A recent survey of some 500 international business travellers who worked at the World Bank revealed that more than a third reported high to very high travel stress.
The origins of this stress are widespread – increased security at airports and the increased time spent queuing is one, isolation from your family and colleagues is another. The thought of a bulging in-tray on your return home doesn’t help either.
Clinical hypnotherapist and inner voice dialogue trainer Georgia Foster has three tips for helping business travellers to relax:
•“With your eyes closed start to imagine yourself in a place where you associate feeling calm and relaxed. It could be by the sea or at the top of mountain or perhaps sitting by a warm fire. Whatever thoughts resonate with positive feelings, the more you think about this favourite place the more you mind and body will connect with it, irrelevant of your immediate surroundings.

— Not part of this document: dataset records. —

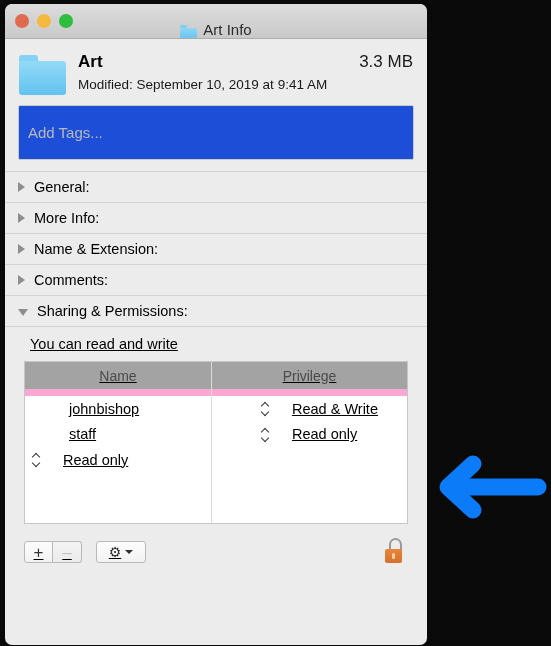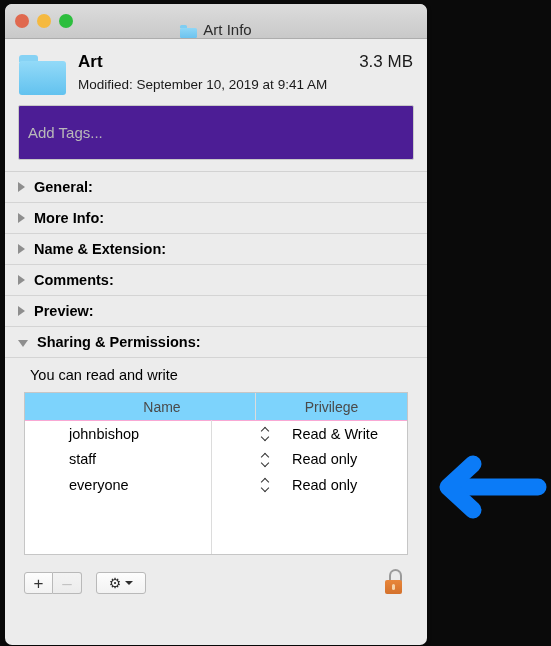"Add Tags..." .tags { background: #4c1d95 -> #1d4ed8 }
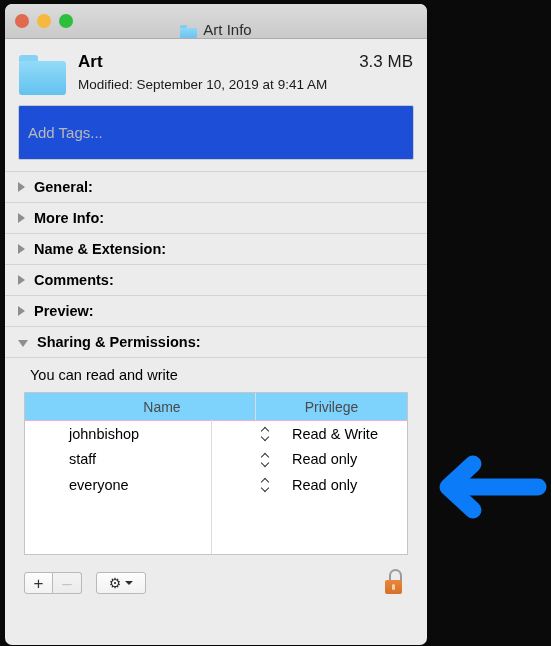"General:" .sections { font-weight: bold -> none }
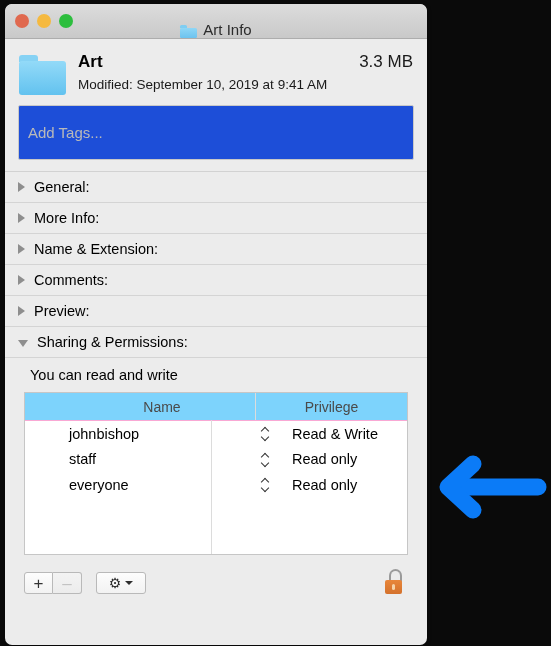"Preview:" div.srow { html: <div> <span></span> <span>Preview:</span> </div> -> none }
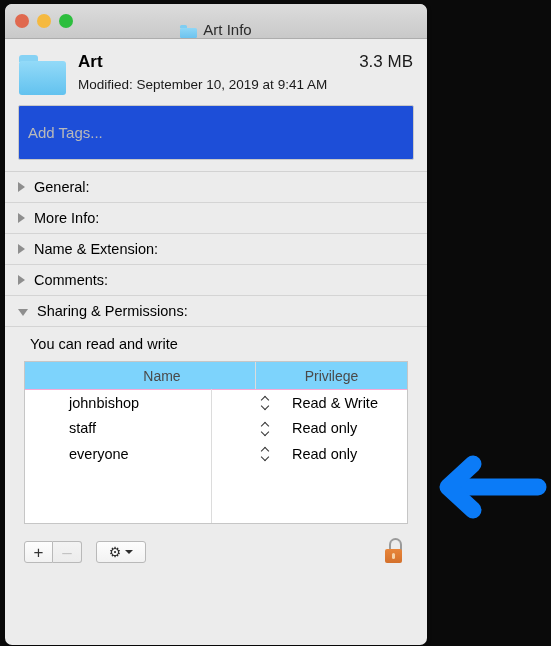"You can read and write" .share { text-decoration: none -> underline }
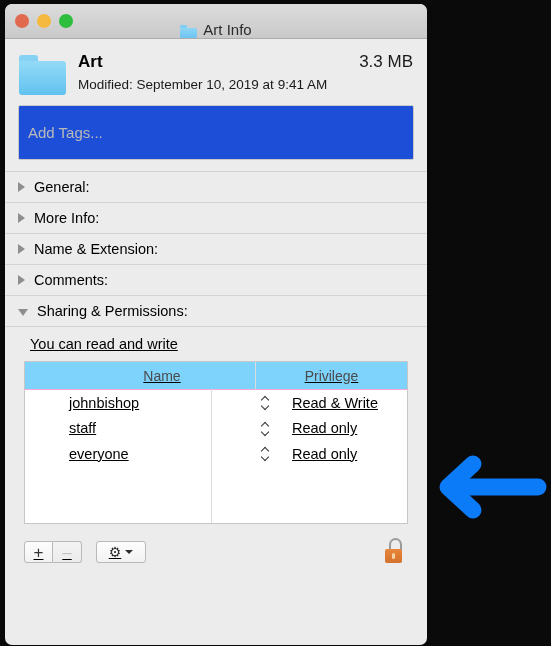"Name" .thead { background: #7dd3fc -> #a3a3a3; border-bottom: 1px solid #f9a8d4 -> 7px solid #f9a8d4; padding-left: 44px -> none }
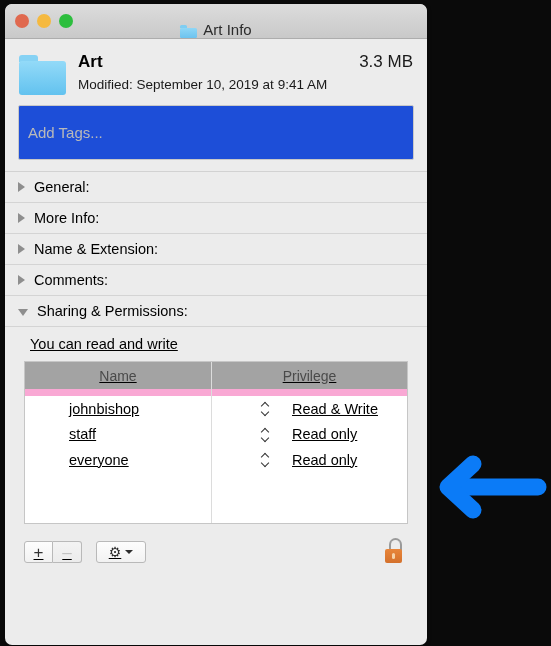"everyone" div.tc-name { html: <div> <span> <span><span></span><span></span></span> <span><span></span><span></span></span> <span><span></span><span></span></span> </span> <span>everyone</span> </div> -> none }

•“By working with your breath you can alter your stressed out mind to a more chilled out one. By breathing in deeply, hold for 5 seconds, then release. Keep holding your breath for 5 seconds on each in and out breath. Repeat 3 times. You will notice how much calmer you are feeling immediately.
•“With any negative thoughts that represent stress, anxiety or out of control feelings, imagine them out of your mind. You can do this by placing them next to your bed or on the aeroplane seat next to you. Then, when you leave, you leave them behind. Keep imagining letting go of these thoughts and placing them outside of you. As you do this you will feel the weight lifting from you.”

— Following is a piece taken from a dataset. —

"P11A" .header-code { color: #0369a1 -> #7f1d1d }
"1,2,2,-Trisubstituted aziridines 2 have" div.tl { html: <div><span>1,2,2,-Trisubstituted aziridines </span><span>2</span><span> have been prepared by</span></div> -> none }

Aside from the internal ways of distressing, there are plenty of external ways to let off a bit of steam:
Play some music. Listening to a favourite piece of music is an ideal way to relax. More and more business hotels are now providing music on demand services, which give access to hundreds if not thousands of CDs. You are sure to find something mellow among that lot. Failing that, take your own MP3 player. A dock for the player is now becoming a standard piece of kit in many hotel rooms. Pack an audio cable just for good measure.
Exercise. The experts are in agreement that a spot of exercise during your trip is the perfect way to relax, as long as you don’t overdo it. Given the emptiness of many hotel gyms, it seems that few business travellers are taken by the idea. Instead of bashing along on the gym’s treadmill, how about a jog around the local area? London’s Athenæum and Tokyo’s Mandarin Oriental are just two business hotels who will happily provide you with a free jogging map.
A few lengths. I like nothing better than coming back from a day of meetings and relaxing with a swim. As a result, I’ll always look for a hotel with a good pool. London’s Berkeley, with its open-air rooftop pool and Sydney’s Observatory hotel with its star-studded roof spring to mind.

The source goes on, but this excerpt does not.